Action item: Tally up how many lines in the listing below contain the string "subtotal", and give only the total.

Information supplied:
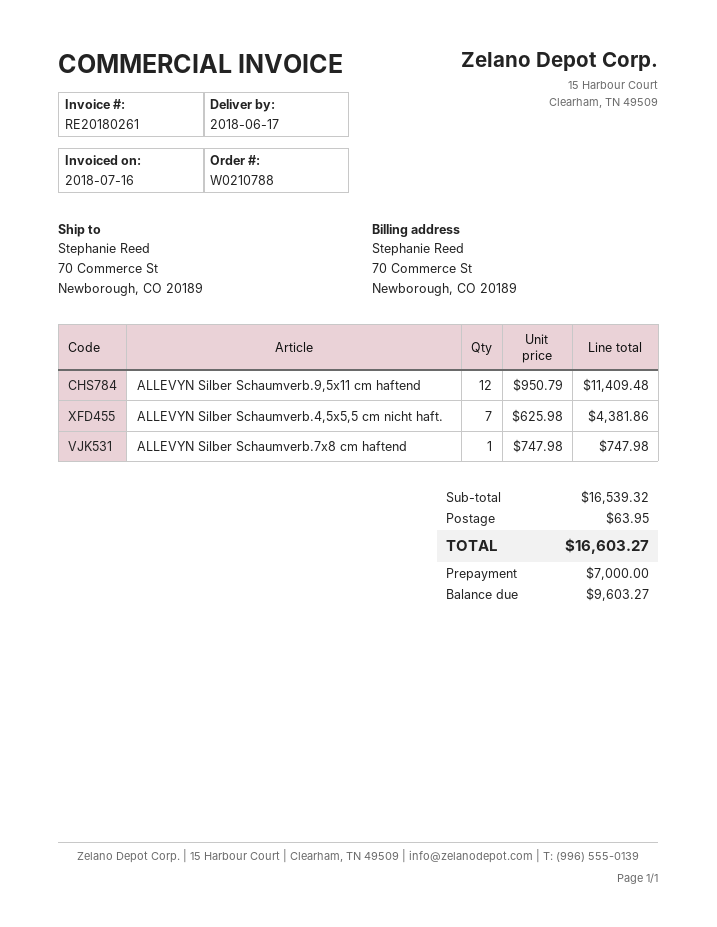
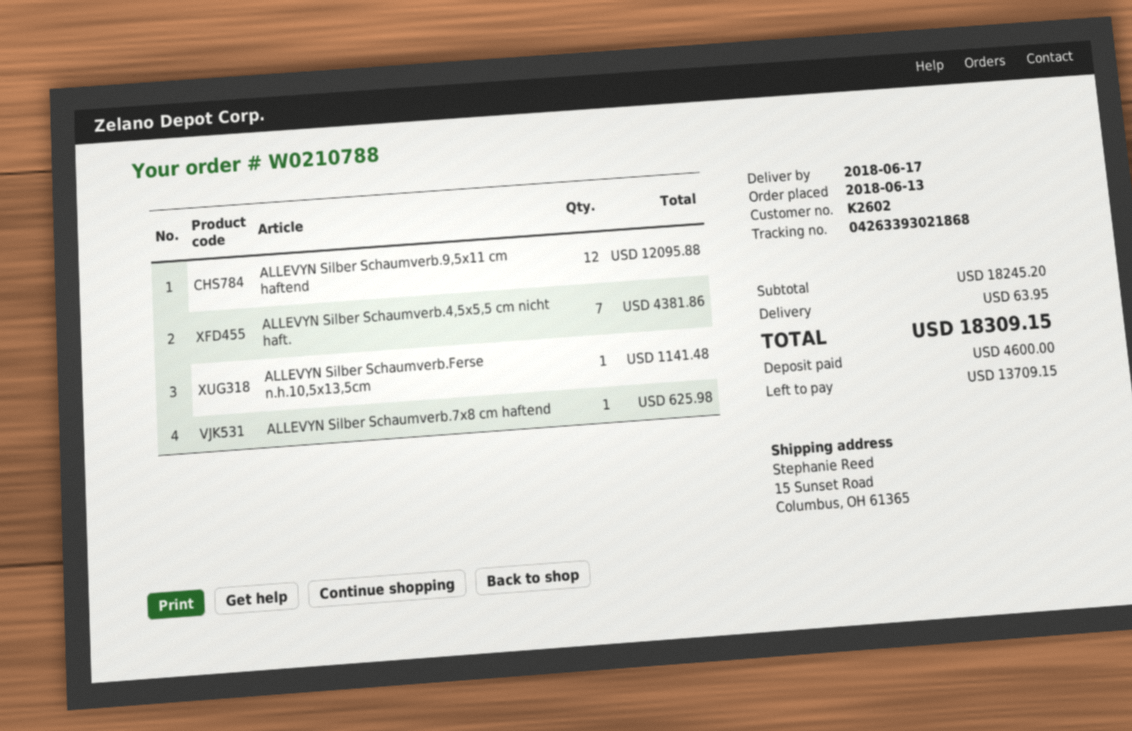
ship to: 70 Commerce St, Newborough, CO 20189 -> 15 Sunset Road, Columbus, OH 61365
ALLEVYN Silber Schaumverb.9,5x11 cm haftend: 12 for 11409.48 -> 12 for 12095.88
ALLEVYN Silber Schaumverb.7x8 cm haftend: 1 for 747.98 -> 1 for 625.98
ALLEVYN Silber Schaumverb.Ferse n.h.10,5x13,5cm: none -> 1 for 1141.48
subtotal: 16539.32 -> 18245.20
total: 16603.27 -> 18309.15
deposit: 7000.00 -> 4600.00
balance: 9603.27 -> 13709.15

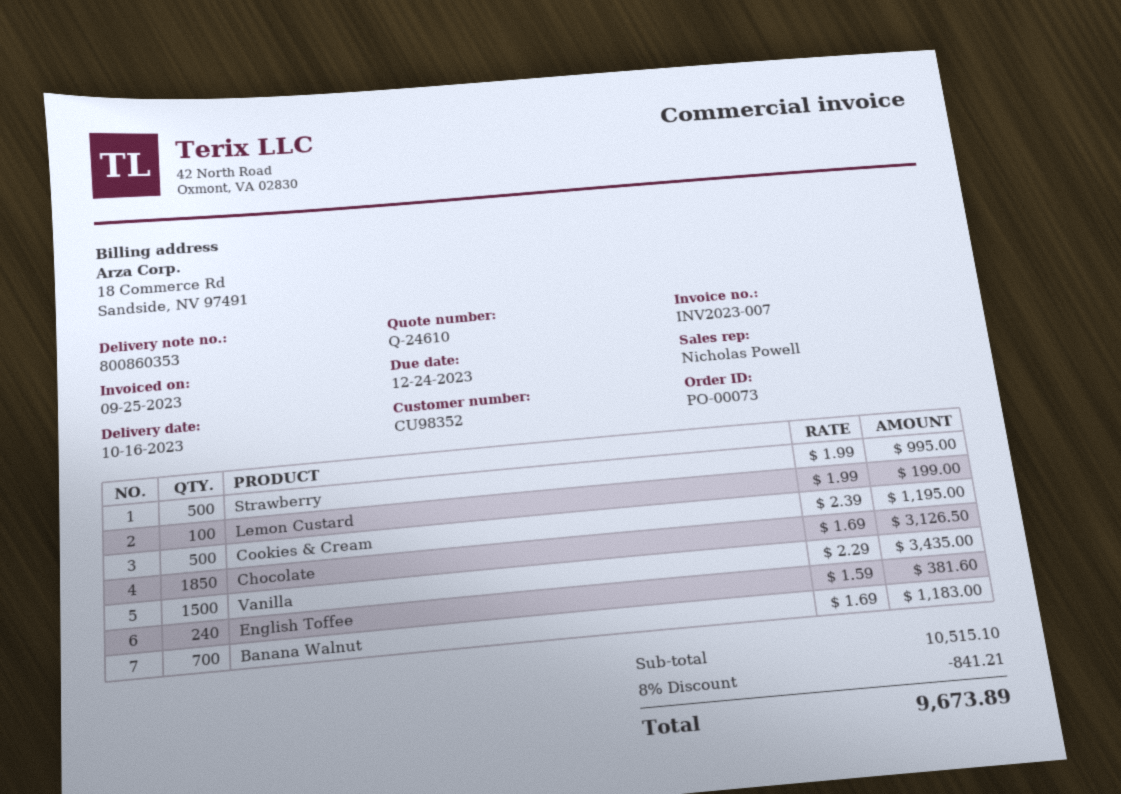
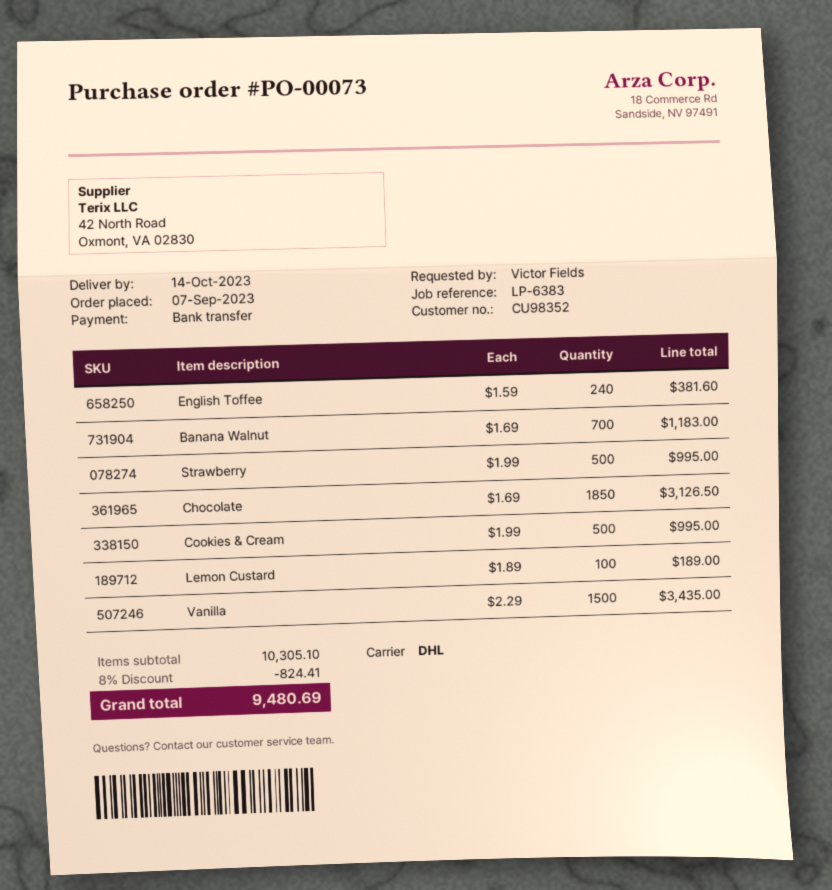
delivery date: 2023-10-16 -> 2023-10-14
Lemon Custard: 100 x 1.99 = 199.00 -> 100 x 1.89 = 189.00
Cookies & Cream: 500 x 2.39 = 1195.00 -> 500 x 1.99 = 995.00
subtotal: 10515.10 -> 10305.10
discount: 8% = 841.21 -> 8% = 824.41
total: 9673.89 -> 9480.69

Result of this task: 2